I also noticed after publishing the draft that I had used the wording “Corded Ware outlier” at least once. I certainly had that term in mind when developing the third version, but I did not intend to write it down formally. Nevertheless, I think it is the right name to use.

PCA of dataset including Minoans and Mycenaeans, and Scythians and Sarmatians. The graphic has been arranged so that ancestries and samples are located in geographically friendly axes similar to north-south (Y), east-west(X). Symbols are used, in a simplified manner, in accordance with symbols for Y-DNA haplogroups used in the maps. Labels have been used for simplification of important components. Areas are drawn surrounding Yamna, Poltavka, Afanasevo, Corded Ware (including samples from Estonia, Battle Axe, and Poltavka outlier), and succeeding Sintashta and Potapovka cultures, as well as Bell Beaker. Corded Ware sample I0104, from Esperstedt, has also been labelled.

Outlier in Statistics, as you can infer from the name, is a sample (more precisely an observation) that lies distant to others. It is a slippery concept in Human Evolutionary Biology, because it has no clear definition, and it is thus dependent on a certain degree of subjective evaluation. It seems to be mainly based on a combination of PCA and ADMIXTURE analyses, but should obviously be dependent on the number of samples available for a certain culture, and the regional distribution of the samples available.

We have thus certain clear cases, like the Poltavka outlier, of R1a-M417 lineage, clustering close to Corded Ware (and Sintashta, and Potapovka) samples, but far from other R1b-L23 samples from Poltavka or Yamna cultures, from neighbouring regions in the steppe.

We have also less clear observations, like Balkan Chalcolithic samples, which may or may not have been part of different cultural groups (say, related to the Suvorovo-Novodanilovka expansion, or not), which may justify their differences in ancestral components in ADMIXTURE, and in their position in PCA.

And we have a Yamna sample from western Ukraine, which – unlike the other two available samples – clusters “to the south” of east Yamna samples. Taking into account the Yamna sample from Bulgaria, clustering closely with south-eastern European samples, could you really call this an outlier? Two outliers out of four western Yamna samples? Well, maybe. If you take east and west Yamna from the steppe as a whole, and exclude the Yamna sample from Bulgaria, of course you can.
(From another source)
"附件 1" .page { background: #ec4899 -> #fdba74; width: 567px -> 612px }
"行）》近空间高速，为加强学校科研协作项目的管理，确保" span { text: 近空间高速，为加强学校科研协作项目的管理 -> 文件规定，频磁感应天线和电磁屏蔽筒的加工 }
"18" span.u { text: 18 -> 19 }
Whether that classification is useful, or actually hinders a proper interpretation of western Yamna samples, and of the “Yamna component” seen in them, is a different story…

PCA for European samples of Mathieson et al. (2017)

But what then about the Corded Ware male from Esperstedt, labelled I0104, dated ca. 2430 BC, which clusters among contemporaneous steppe (Poltavka) samples, and has the greatest proportion of ‘Yamna component’ in ADMIXTURE? After all, it is different in both respects from any other Corded Ware individual – including the oldest samples available, from Latvia (ca. 2885 BC) and Tiefbrunn (ca. 2755 BC).

This sample is one of the direct links between the steppe and Corded Ware in late times, and has been the main reason for the confusion a lot of people seem to have about the “Yamna component” in Corded Ware, with some supporting a direct migration from one into the other, and a few even daring to say that “Corded Ware is indistinguishable from Yamna”(!?).

His family members – all males of haplogroup R1a-M417 (like I0104 and most males from the Corded Ware culture) -, few generations later, show a decreased Yamna component, which clearly indicates that this individual’s admixture came directly from the steppe, and most likely from one or multiple female ancestors. That is compatible with the nomadic nature of the Corded Ware culture (and its known exogamy practices), which connected central Europe with the steppes, up to the North Caspian region.

If labelling other samples as outliers may be interesting to improve the conclusions one can obtain from genetic research, labelling this sample is, in my opinion, essential, to avoid certain strong misconceptions about the origin of the Corded Ware culture.